The different types of parties involved with the decision making:
Cyclistic is interested in identifying the number of riders there are with each customer type.
The client Cyclistic is interested in understanding the difference in use by the different types of members. What are the benefits for the non-annual members to become annual members. Lily Moreno already has an opinion:
“Moreno believes that maximizing the number of annual members will be key to future growth. Rather than creating a marketing campaign that targets all-new customers”
It is true that these members already have a knowledge about the product, but there may be different factors to consider, the cost of an annual membership, the distances traveled and the ease of use (pickup location and drop-off).
Three main questions that are intended to be answered are as follows:
How do annual members and casual riders use Cyclistic bikes differently?
Why would casual riders buy Cyclistic annual memberships?
How can Cyclistic use digital media to influence casual riders to become members?
Why would (or would not) someone buy the annual membership. this can be compared to the average income of a Chicago citizen. the annual membership is also billed upfront annually and may cause hesitance to purchase. A comparison of the following: (by cost, distance traveled, number of commuters per transportation type)
Single-ride passes, (aka. casual riders)
Full-day passes, (aka. casual riders)
Annual memberships, (aka. Cyclistic members)
The client has provided the sources for reliable information. (see Heading: Information Sources). The information of the year 2021 has been downloaded and put in a folder. The csv files have been extracted from the zip files and opened.
For ease of calculations and use, the “Duration” between the start time and end time has been calculated as follows:
= ended_at - started_at
Calculating the “Distance_traveled” by each trip has been done with the following formula and the result is in Km: (the formula has been verified by: latlongdata.com)
= ACOS(COS(RADIANS(90- [start_lat] )) * COS(RADIANS(90 - [end_lat] )) +SIN(RADIANS(90 - [start_lat] )) * SIN(RADIANS(90 - [end_lat] )) * COS(RADIANS( [start_lng] - [end_lng] ))) * 6371
In addition, the day of the week has been added with the following formula: (this makes Sunday = 1, Monday = 2,…)
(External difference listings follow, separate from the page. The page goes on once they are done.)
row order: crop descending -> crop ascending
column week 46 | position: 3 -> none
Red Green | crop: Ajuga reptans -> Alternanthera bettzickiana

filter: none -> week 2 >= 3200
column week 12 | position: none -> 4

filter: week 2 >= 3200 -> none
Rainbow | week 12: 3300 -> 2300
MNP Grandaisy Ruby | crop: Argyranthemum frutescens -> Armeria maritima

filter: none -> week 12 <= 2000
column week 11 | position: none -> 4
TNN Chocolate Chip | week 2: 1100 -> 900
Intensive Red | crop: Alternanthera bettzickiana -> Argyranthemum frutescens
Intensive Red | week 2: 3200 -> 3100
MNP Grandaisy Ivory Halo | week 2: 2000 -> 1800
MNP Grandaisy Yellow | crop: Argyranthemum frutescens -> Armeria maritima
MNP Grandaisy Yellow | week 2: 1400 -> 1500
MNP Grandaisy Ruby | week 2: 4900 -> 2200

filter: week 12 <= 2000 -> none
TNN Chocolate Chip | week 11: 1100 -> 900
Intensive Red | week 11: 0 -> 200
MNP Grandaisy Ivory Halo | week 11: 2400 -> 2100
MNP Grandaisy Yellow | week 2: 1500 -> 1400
= MATCH(TEXT( [started_at] ,“ddd”),{“Sun”,“Mon”,“Tue”,“Wed”,“Thu”,“Fri”,“Sat”},0)
The ride_id are unique variables and do not reflect the user, therefore it is not possible to identify the individual rider’s behavior and to clarify the user’s use of their membership.
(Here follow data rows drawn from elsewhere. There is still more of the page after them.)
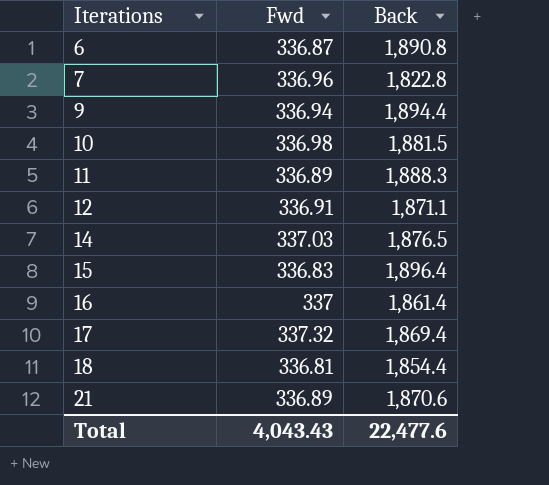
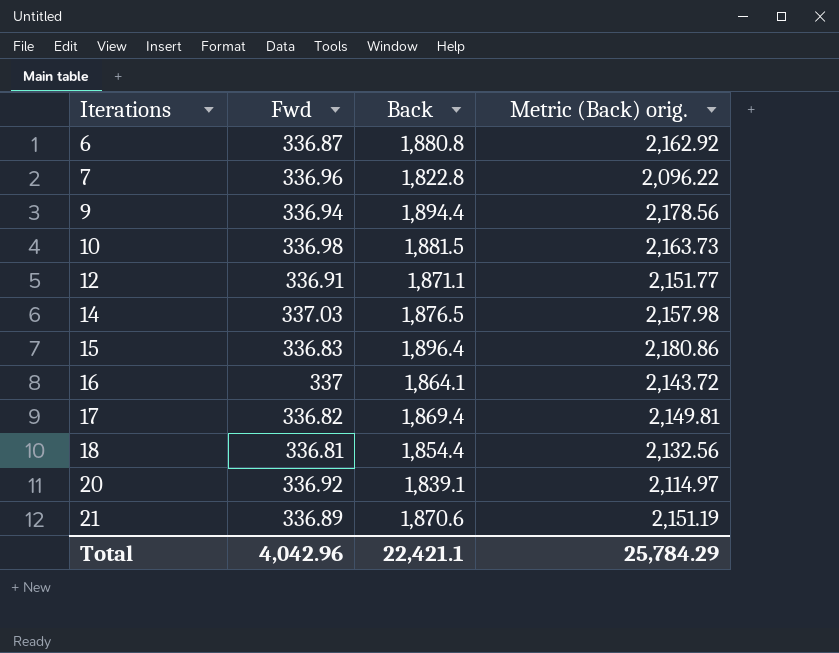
column Metric (Back) orig. | formula: none -> [Back] * 1.15
row 11: 336.89 | 1,888.3 -> none
6 | Back: 1,890.8 -> 1,880.8
16 | Back: 1,861.4 -> 1,864.1
17 | Fwd: 337.32 -> 336.82
row 20: none -> 336.92 | 1,839.1 | 2,114.97
Total | Fwd: 4,043.43 -> 4,042.96
Total | Back: 22,477.6 -> 22,421.1

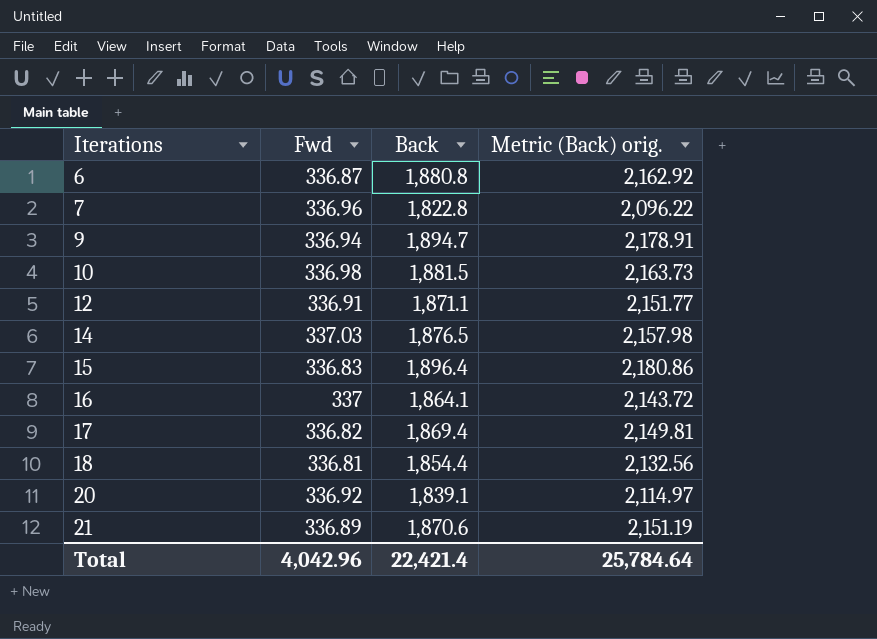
9 | Back: 1,894.4 -> 1,894.7
9 | Metric (Back) orig.: 2,178.56 -> 2,178.91
Total | Back: 22,421.1 -> 22,421.4
Total | Metric (Back) orig.: 25,784.29 -> 25,784.64

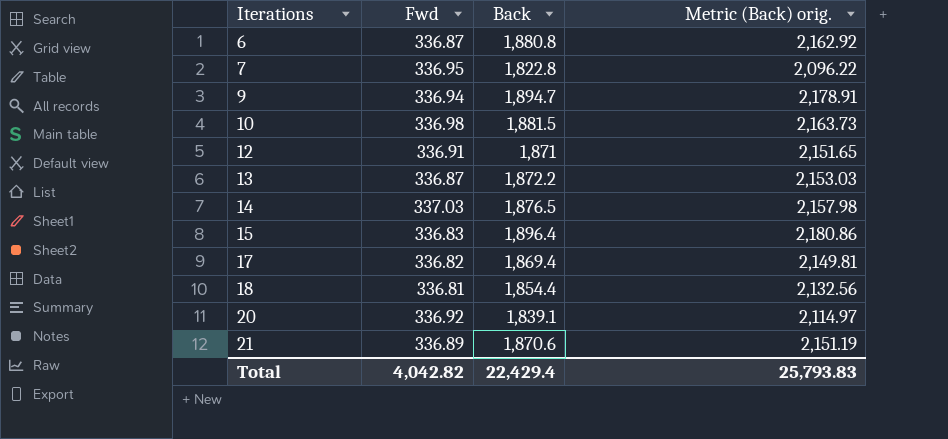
row 16: 337 | 1,864.1 | 2,143.72 -> none
7 | Fwd: 336.96 -> 336.95
12 | Back: 1,871.1 -> 1,871
12 | Metric (Back) orig.: 2,151.77 -> 2,151.65
row 13: none -> 336.87 | 1,872.2 | 2,153.03
Total | Fwd: 4,042.96 -> 4,042.82
Total | Back: 22,421.4 -> 22,429.4
Total | Metric (Back) orig.: 25,784.64 -> 25,793.83

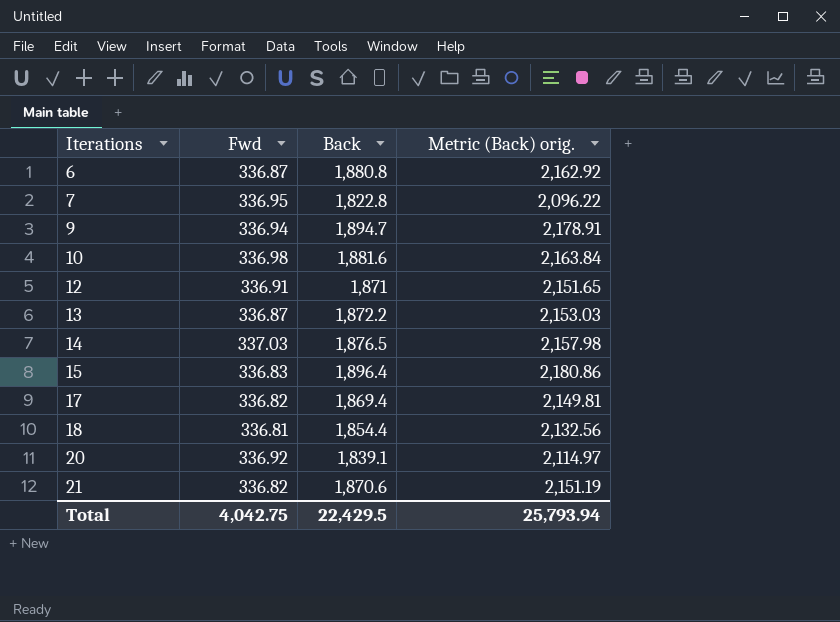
10 | Back: 1,881.5 -> 1,881.6
10 | Metric (Back) orig.: 2,163.73 -> 2,163.84
21 | Fwd: 336.89 -> 336.82
Total | Fwd: 4,042.82 -> 4,042.75
Total | Back: 22,429.4 -> 22,429.5
Total | Metric (Back) orig.: 25,793.83 -> 25,793.94

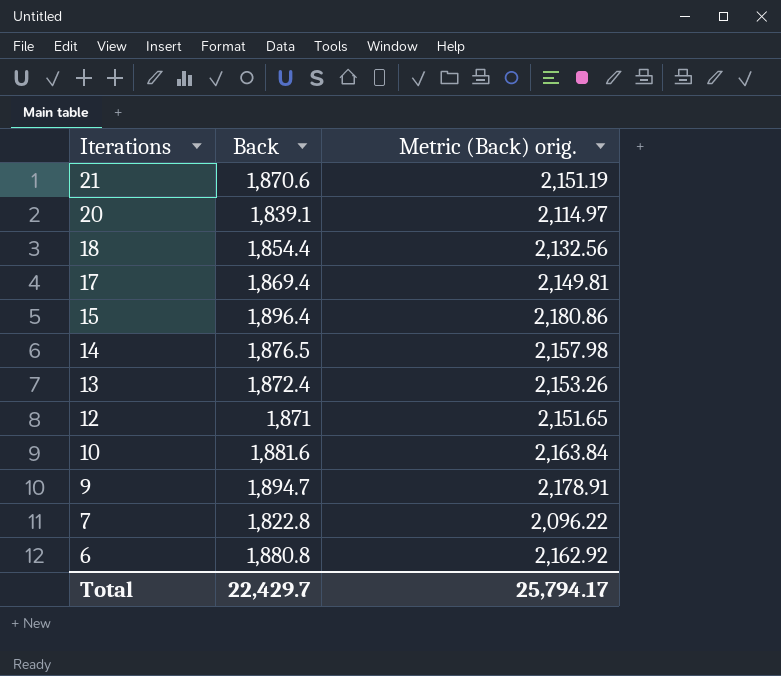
row order: Iterations ascending -> Iterations descending
column Fwd | position: 2 -> none
13 | Back: 1,872.2 -> 1,872.4
13 | Metric (Back) orig.: 2,153.03 -> 2,153.26
Total | Back: 22,429.5 -> 22,429.7
Total | Metric (Back) orig.: 25,793.94 -> 25,794.17

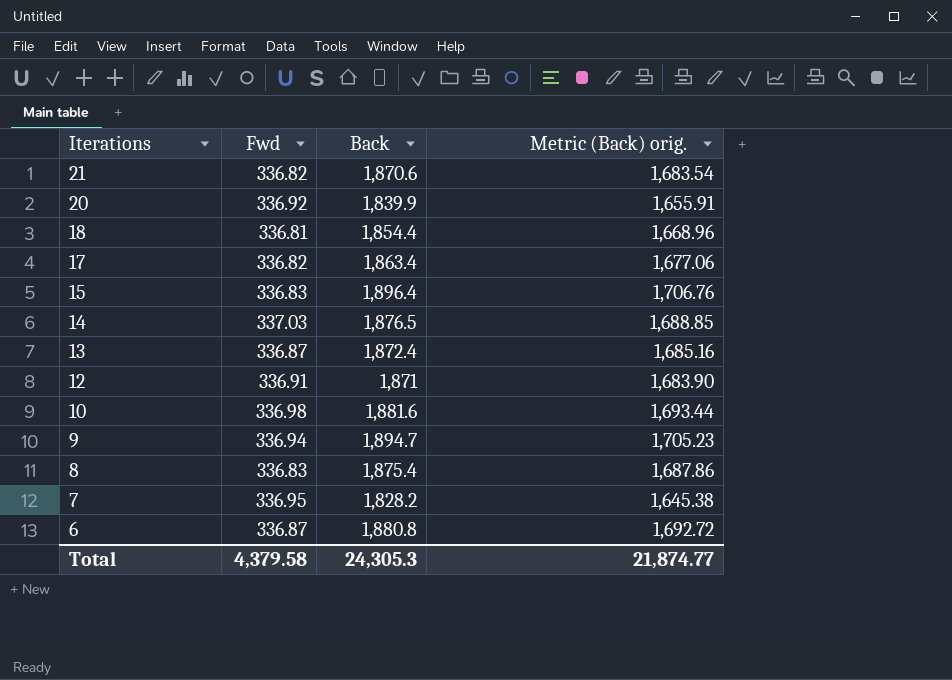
column Fwd | position: none -> 2
column Metric (Back) orig. | formula: [Back] * 1.15 -> [Back] * 0.9
20 | Back: 1,839.1 -> 1,839.9
17 | Back: 1,869.4 -> 1,863.4
row 8: none -> 336.83 | 1,875.4 | 1,687.86
7 | Back: 1,822.8 -> 1,828.2
Total | Back: 22,429.7 -> 24,305.3
Total | Metric (Back) orig.: 25,794.17 -> 21,874.77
The information has been directly retrieved from their servers, therefore as it is first hand data, it is credible.
Both Excel and R will be used for performing the analysis.
Below, the different codes are displayed with their corresponding explanations for reason of use, process and the results are shown below.
Below are the packages used for the analysis
# install.packages("tidyverse")
# install.packages("rmarkdown")
# install.packages("bookdown")
# install.packages("plyr") #Used for merging multiple CSV's into one dataframe
# install.packages("modeest")
# install.packages("calendR")
# install.packages("readxl")
Activating the different libraries
Importing the all “*-divvy-tripdata.csv”, the information is to be stored in “tripdata”, and the column names are illustrated
ctripdata <- list.files(path = "D:/Desktop/CPortfolio/", #location of the csv's on my device
pattern = "*.csv", full.names = TRUE) %>%
lapply(read_csv) %>%
bind_rows
Rows that have missing information to be removed
ctripdata <- drop_na(ctripdata)
Volume removed: tripdata_original = 5,643,268 rows ctripdata (after dropping NA) = 4,588,186 rows which represents a reduction of 1,055,082 rows (18.7%)
—Converting the date and time column from character data type to dateTime, and adding a separate column for just the date This will help in the filtering and sorting
ctripdata$started_on <- as.Date(ctripdata$started_at, "%d/%m/%Y %H:%M")
ctripdata$ended_on <- as.Date(ctripdata$ended_at, "%d/%m/%Y %H:%M")
ctripdata$started_at <- parse_date_time(ctripdata$started_at, "%d/%m/%Y %H:%M")
ctripdata$ended_at <- parse_date_time(ctripdata$ended_at, "%d/%m/%Y %H:%M")
#adding extra columns for day of the week, day, month, year
ctripdata <- ctripdata %>%
mutate(d_hour=hour(ymd_hms(ctripdata$started_at))) #adding a column for the hour of the day
ctripdata$d_day_of_week <- format(ctripdata$started_at, "%a") #three letter weekday is used for better presentation in charts
ctripdata$d_day <- as.numeric(format(ctripdata$started_at, "%d")) #adding a column for the day of the month
ctripdata$d_month <- as.numeric(format(ctripdata$started_at, "%m")) #adding a column for the month of the year
ctripdata$d_year <- as.numeric(format(ctripdata$started_at, "%Y")) #adding a column for the year of the trip
#adding another column for Ride_Duration to seconds
ctripdata$ride_duration_sec <- as.numeric(ctripdata$ride_duration)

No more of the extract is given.